Créé fin 2014 et animé durant trois ans (avec succès et salle virtuelle toujours comble) par l’auteure Gaëlle Pingault, l’atelier d’écriture en ligne Ecrire-en-ligne le bien nommé sera désormais, à compter du 1er décembre, animé par moâ, à la suite d’une proposition (flatteuse) de sa créatrice partie vers de nouvelles aventures, et en quête d’un repreneur.

L’expérience s’annonce être plutôt enthousiasmante. Après une pause en décembre-janvier lors de laquelle je vais refaire les peintures du site (> voir ici ma profession de foi), je reprendrai les ateliers en ligne début février.

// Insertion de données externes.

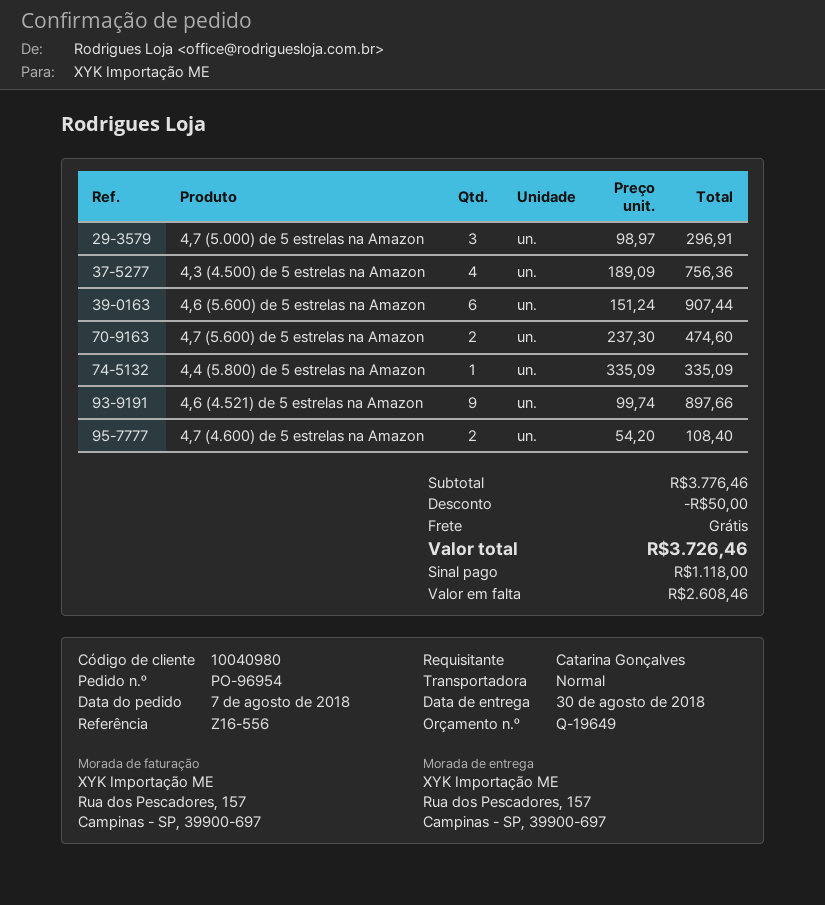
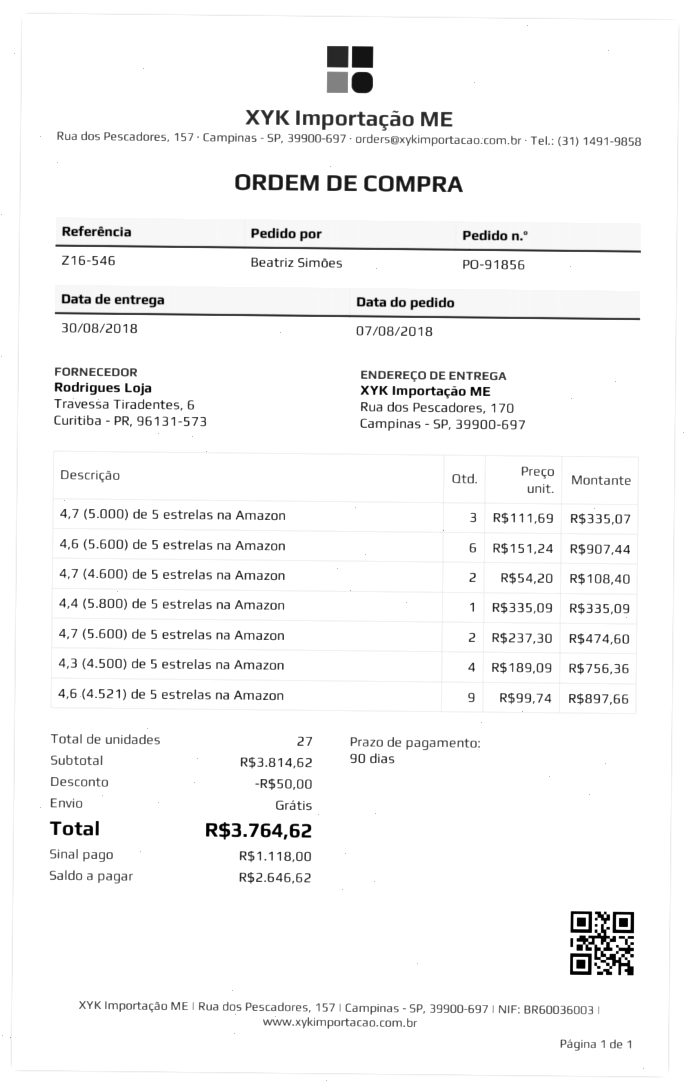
order number: PO-96954 -> PO-91856
reference: Z16-556 -> Z16-546
ordered by: Catarina Gonçalves -> Beatriz Simões
ship to: Rua dos Pescadores, 157, Campinas - SP, 39900-697 -> Rua dos Pescadores, 170, Campinas - SP, 39900-697
4,7 (5.000) de 5 estrelas na Amazon: 3 x 98.97 = 296.91 -> 3 x 111.69 = 335.07
subtotal: 3776.46 -> 3814.62
total: 3726.46 -> 3764.62
balance: 2608.46 -> 2646.62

Nous sommes à la troisième semaine de novembre et c’est presque déjà complet pour février. J’ai même déjà des réservations pour mars 2018. Je ne me serais pas douté de l’engouement pour ce type de formule (par ailleurs simplement, mais fort bien pensée par Gaëlle *). C’est complet aussi parce que l’animation va être dévoratrice de temps pour moi, même si le nombre de participants, pour l’heure de huit, reste limité (mais raisonnable et efficace. Comme dans la vie, la vraie-pas-en-ligne : huit participants à un atelier, c’est l’idéal).

Voici ce que l’on trouve en tapant « flamingo workshop » dans Google Images. Désolé. Là, ils sont douze. C’est vraiment le max pour un atelier d’écriture.

Bien sûr des idées de développement me viennent, des envies créatives et collectives,… mais il me faut assurer déjà des boulots par ailleurs (et j’en ai déjà plusieurs), un roman mégalomane à terminer depuis 3 ans (ceux qui ont souscrit savent de quoi je parle)…  Mais c’est avec une véritable envie que j’aborde ce projet qui m’est tombé du ciel.

Enfin bref, si vous voulez essayer, inscrivez-vous vite. Les places pour l’heure, sont limitées. Je vais réfléchir à m’organiser pour développer cette expérience qui collectivement peut être vraiment stimulante et créative. C’est peut-être mon côté start up, macronien, amoureux de l’écriture et des projets qui vont on ne sait où. Mais ce n’est pas si souvent, de nos jours, qu’on a envie.

* et par son webmestre, car techniquement c’est aussi très bien imaginé. (Désormais c’est aussi moi qui sera en salopette avec la clé à pixels).